I had not been a little girl in a long time though.
I only worked three or four nights a week anyway, given that I needed to be home by 9 pm on school nights and 10 o'clock on weekends. But Deke didn't mind, he stated that was a advantage since he could actually charge more, especially if the person I was going with picked me up at school. That advantage turned out to be worth a number of hundred dollars additional, although I didn't truly like it. I was always afraid somebody would see me getting into a strange vehicle, a various weird car every time, and wonder what was going on.
I 'd been doing it for almost 2 months currently, and I 'd misplaced how many guys I 'd made love with. I didn't wish to know, but it needed to be a lot. I 'd made a great deal of cash too. Way excessive for a ninth grader to spend, even after Deke took his cut. He charged 300 dollars an hour for me, or 500 dollars for 2. Picking me up at school was worth an additional 200, which I thought was ridiculous, but you 'd be surprised how many men wanted precisely that. Like it proved beyond a doubt that they were getting the genuine offer, an minor slut to fuck and suck . These were all older men too, like my dad's age, or more often even older, in their 40's and 50's primarily. They had a lot of cash to spend and it was the suggestions that actually flushed my checking account. Deke provided me 30% and kept 70% for himself. He stated that was generous since he was my manager, my representative, my security guy, my advertising and transport all rolled into one. He bought my clothing and the stuff I require to work, like condoms and lube and junk like that. He did all the work if you listened to him inform it, and all I did was lay there and get rich. But that wasn't real. It was more like acting than anything else because I had to actually like these guys for an hour or more.

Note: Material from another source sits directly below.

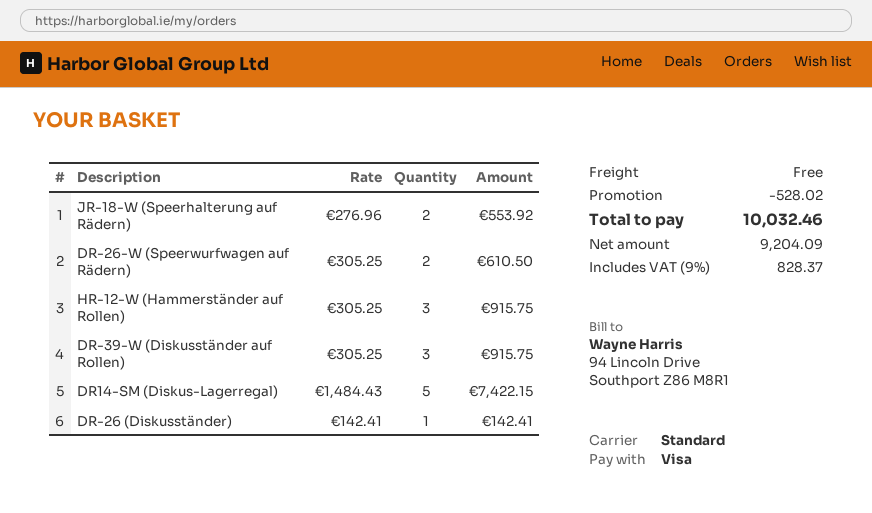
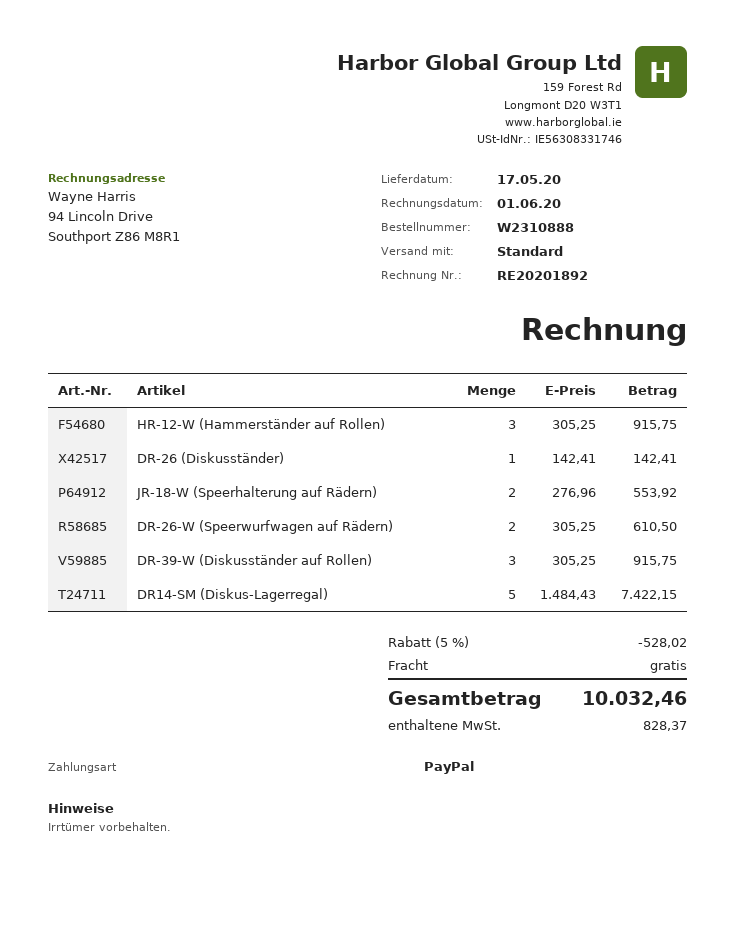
payment method: Visa -> PayPal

I needed to act younger sometimes too, as a little woman possibly eleven or twelve years of ages; but never older. None of the men paying for me wanted a lady, just a woman, and knowing that I actually was just fifteen, that was the kicker for them. I liked acting though and I think I had a real talent for it. I had a skill for the sex stuff anyhow, no doubt about that, and the more I did it the better I got.

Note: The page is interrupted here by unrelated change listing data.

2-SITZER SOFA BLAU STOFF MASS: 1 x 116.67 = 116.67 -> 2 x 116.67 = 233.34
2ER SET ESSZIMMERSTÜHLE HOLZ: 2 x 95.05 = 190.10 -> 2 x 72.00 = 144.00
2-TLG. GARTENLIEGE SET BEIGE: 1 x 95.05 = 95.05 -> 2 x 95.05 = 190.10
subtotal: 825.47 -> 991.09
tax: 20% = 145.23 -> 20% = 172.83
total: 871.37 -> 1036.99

Mary Magdalene had been a whore. That's where I took my convenience and she 'd become my patron saint. I 'd felt truly guilty in the beginning, however that had actually gone away when I realized I wasn't hurting anybody. The men liked me for a bit, although some of them liked me genuine and asked me if I 'd marry them, or a minimum of return to their cities and live with them. However they loved who I pretended to be for that short time we were together, that's all, and while part of me felt lonely because I knew it wasn't actually me they liked, primarily I felt a little safer that way. Like a man who enjoyed me wouldn't hurt me, you know? I 'd had sex with like fifty guys or something, most of them wanting me to call them Daddy while we did it. Some of them wanted to call me by a various name, their child's name, or a niece or the little lady next door perhaps.

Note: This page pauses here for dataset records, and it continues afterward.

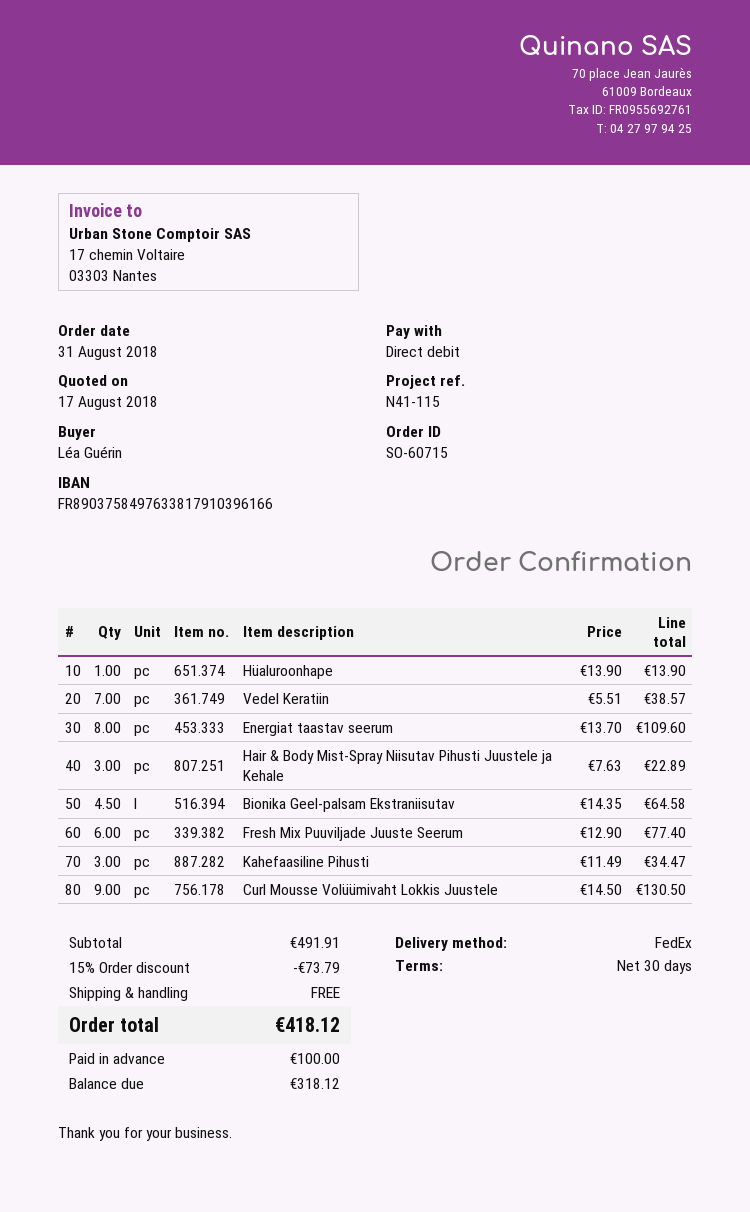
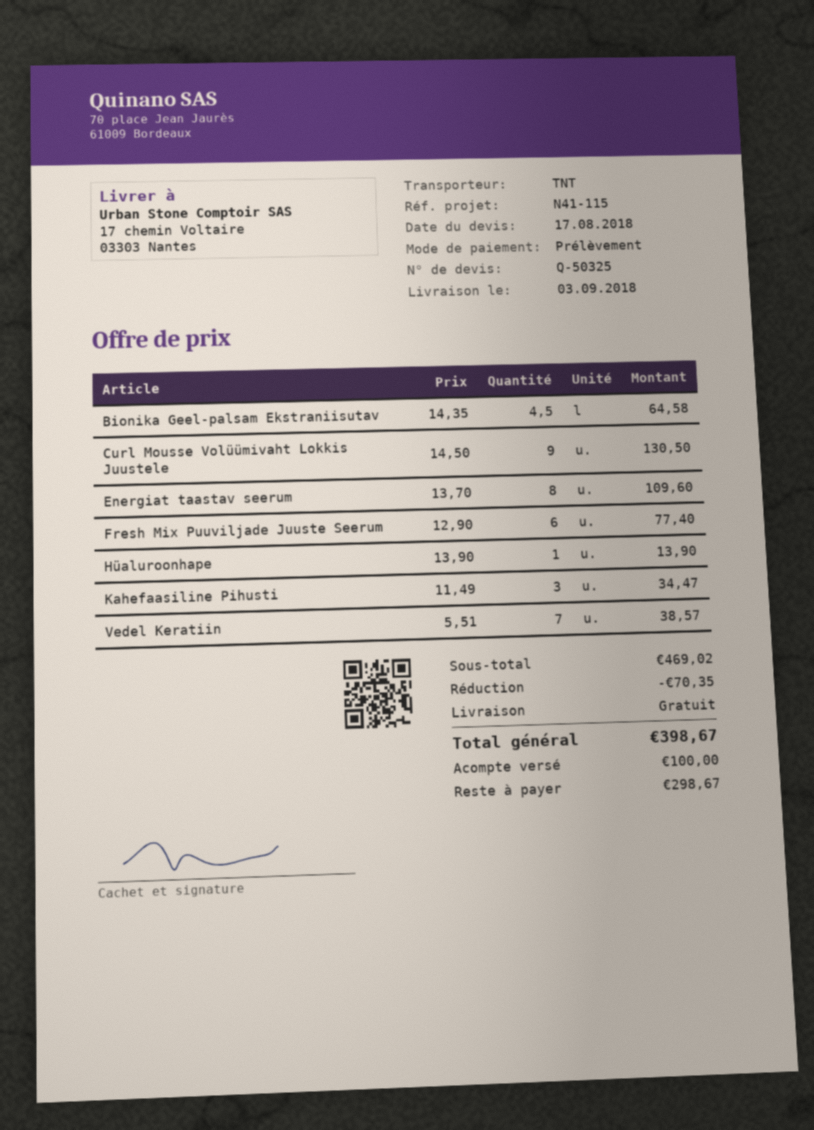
shipping method: FedEx -> TNT
Hair & Body Mist-Spray Niisutav Pihusti Juustele ja Kehale: 3 x 7.63 = 22.89 -> none
subtotal: 491.91 -> 469.02
discount: 73.79 -> 70.35
total: 418.12 -> 398.67
balance: 318.12 -> 298.67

I might close my eyes and envision the man who was making love to me truly was my father. I might speak with him, inform him I loved him, how he made me feel grown-up and special and liked. And someplace, somehow along that flight, I 'd started to believe it. I 'd go home and see my genuine daddy and practically forget that it had not been him that I 'd fucked an hour or 2 before. I was falling in love, in full-grown love, and I couldn't assist it. It was set into me, maturing not as his daughter but as his wife. We 'd done whatever however practiced our relationship, I thought, and he had to feel the same way. Didn't he?